Mixed Problems Using Unitary Method

Mixed problems using unitary method we come across certain variations i.e. direct variation and inverse variation. 

We know, in unitary method, we first find the value of one quantity from the value of the given quantity. Then we use this value to find the value of the required quantity. While working out the problems using unitary method we come across certain variations in which the values of two quantities depend on each other in such a way that a change in one, results in a corresponding change in the other; then the two quantities are said to be in variation and the two types of variation which occur are called direct and inverse variations.


Solved examples of mixed problems using unitary method:

1. If 24 painters working for 7 hours a day, for painting a house in 16 days.

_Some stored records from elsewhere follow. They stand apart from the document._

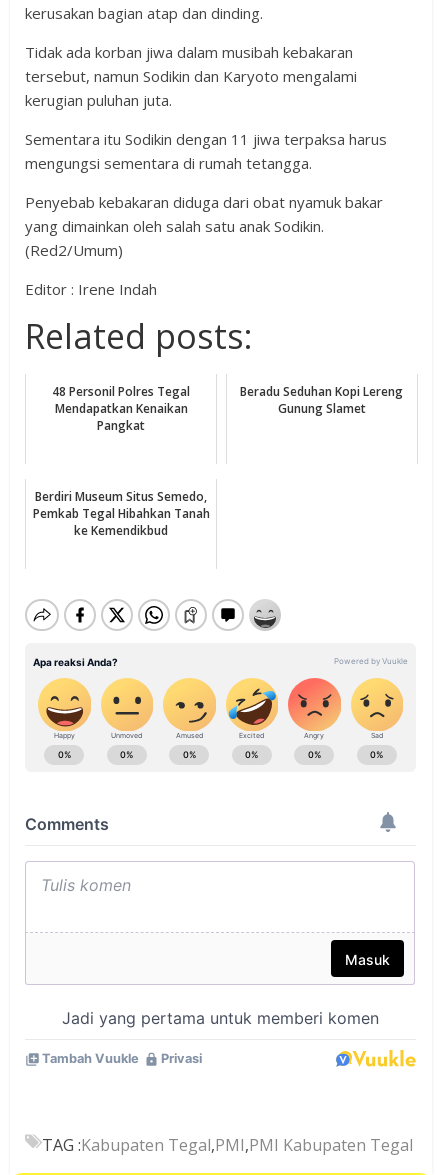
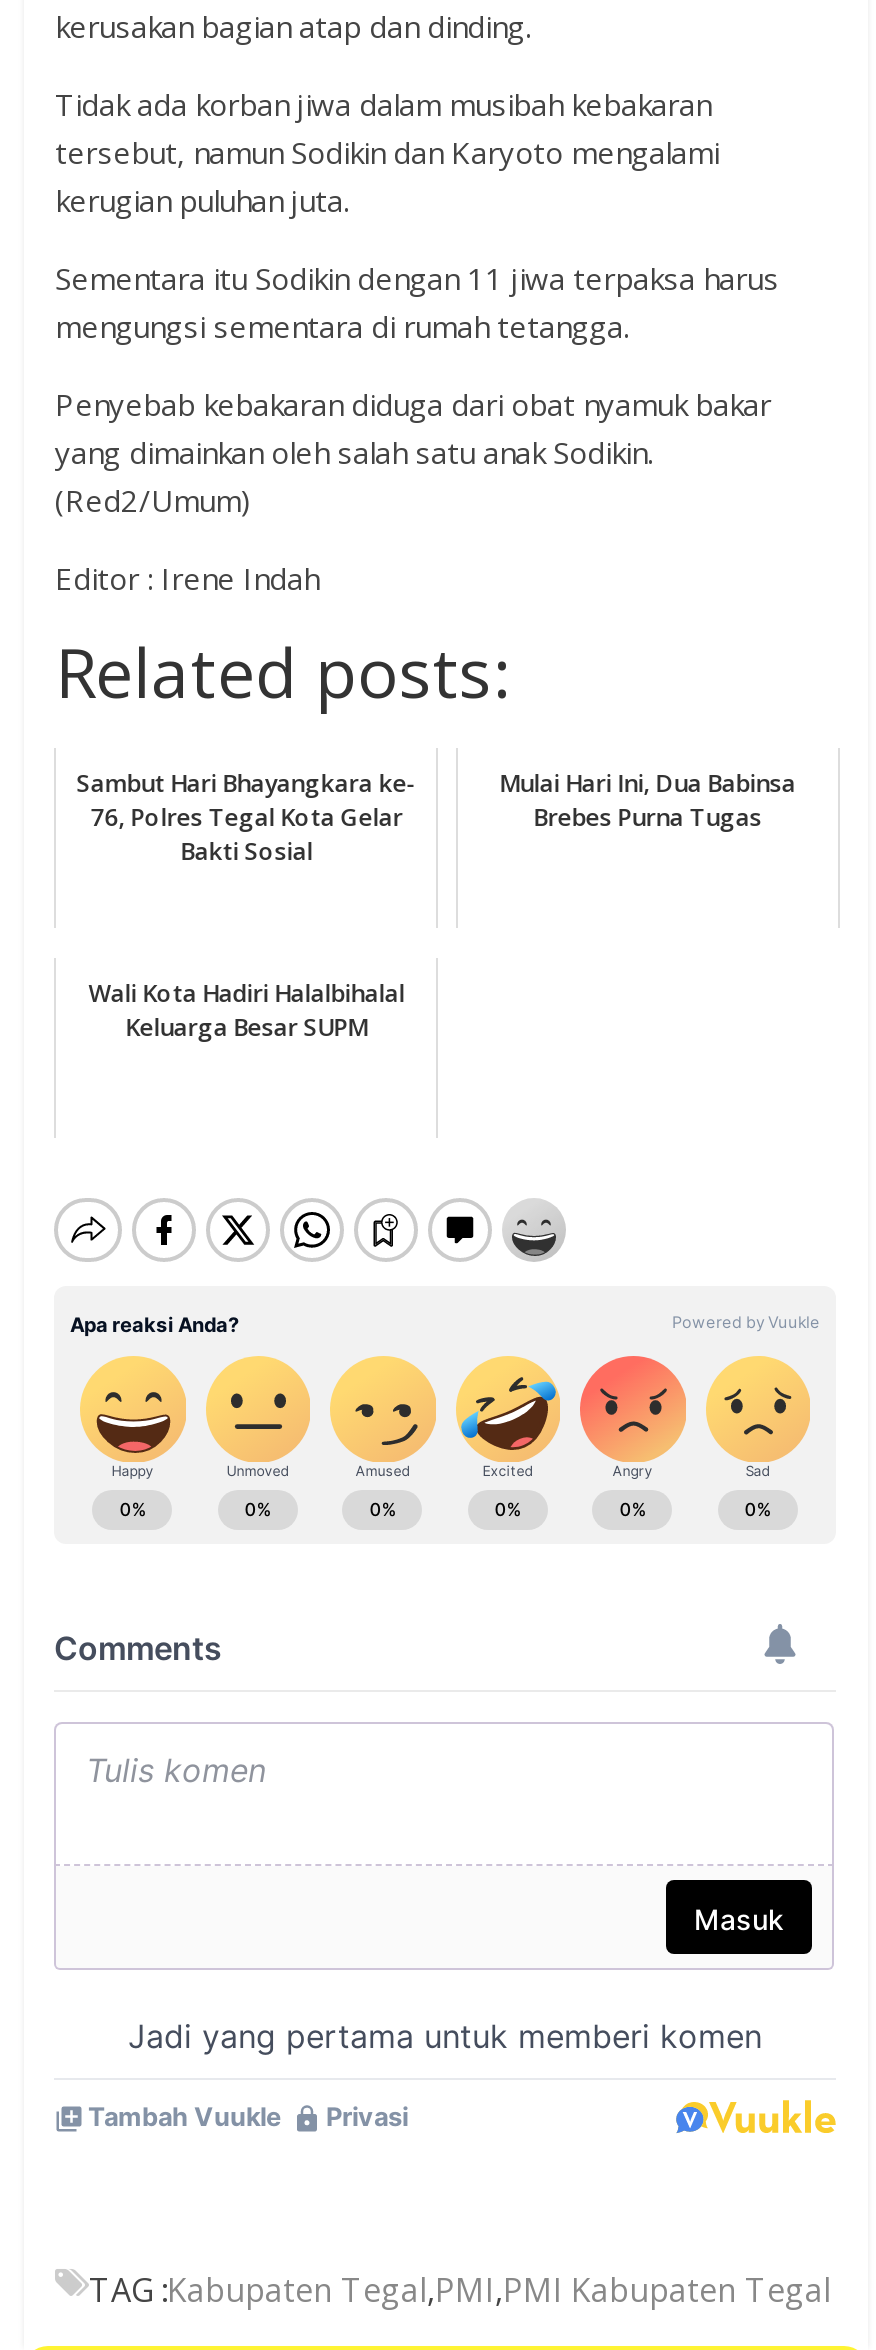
- 48 Personil Polres Tegal
- Mendapatkan Kenaikan
- Pangkat
+ Sambut Hari Bhayangkara ke-
+ 76, Polres Tegal Kota Gelar
+ Bakti Sosial

- Beradu Seduhan Kopi Lereng
- Gunung Slamet
+ Mulai Hari Ini, Dua Babinsa
+ Brebes Purna Tugas

- Berdiri Museum Situs Semedo,
- Pemkab Tegal Hibahkan Tanah
- ke Kemendikbud
+ Wali Kota Hadiri Halalbihalal
+ Keluarga Besar SUPM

How many painters are required working for 8 hours a day will finish painting the same house in 12 days?

Solution:

24 painters working for 7 hours paint a house in 16 days.

1 painter working for 7 hours paints a house in 16 × 24 days.

1 painter working for 1 hour paints a house in 16 × 24 × 7 days.

Let the required number of painters be x, then;

x painters working for 1 hour a day paint the house in (16 × 24 × 7)/x days

x painters working for 8 hours a day paint the house in (16 × 24 × 7)/(x  ×  8) days

But the number of days given = 12

According to the problem;

(16 × 24 × 7)/(x × 8) = 12

2688/8x = 12

8x × 12 = 2688

96x = 2688

x = 2688/96

x = 28

Therefore, 28 painters working for 8 hours a day will finish the same work in 12 days.


2. 11 potters can make 143 pots in 8 days. How many potters will be required to make 169 pots in 4 days?

Solution:

11 potters can make 143 pots in 8 days.

1 potter can make 143 pots in 8 × 11 days.

1 potter can make 1 pot in (8 × 11)/143 days.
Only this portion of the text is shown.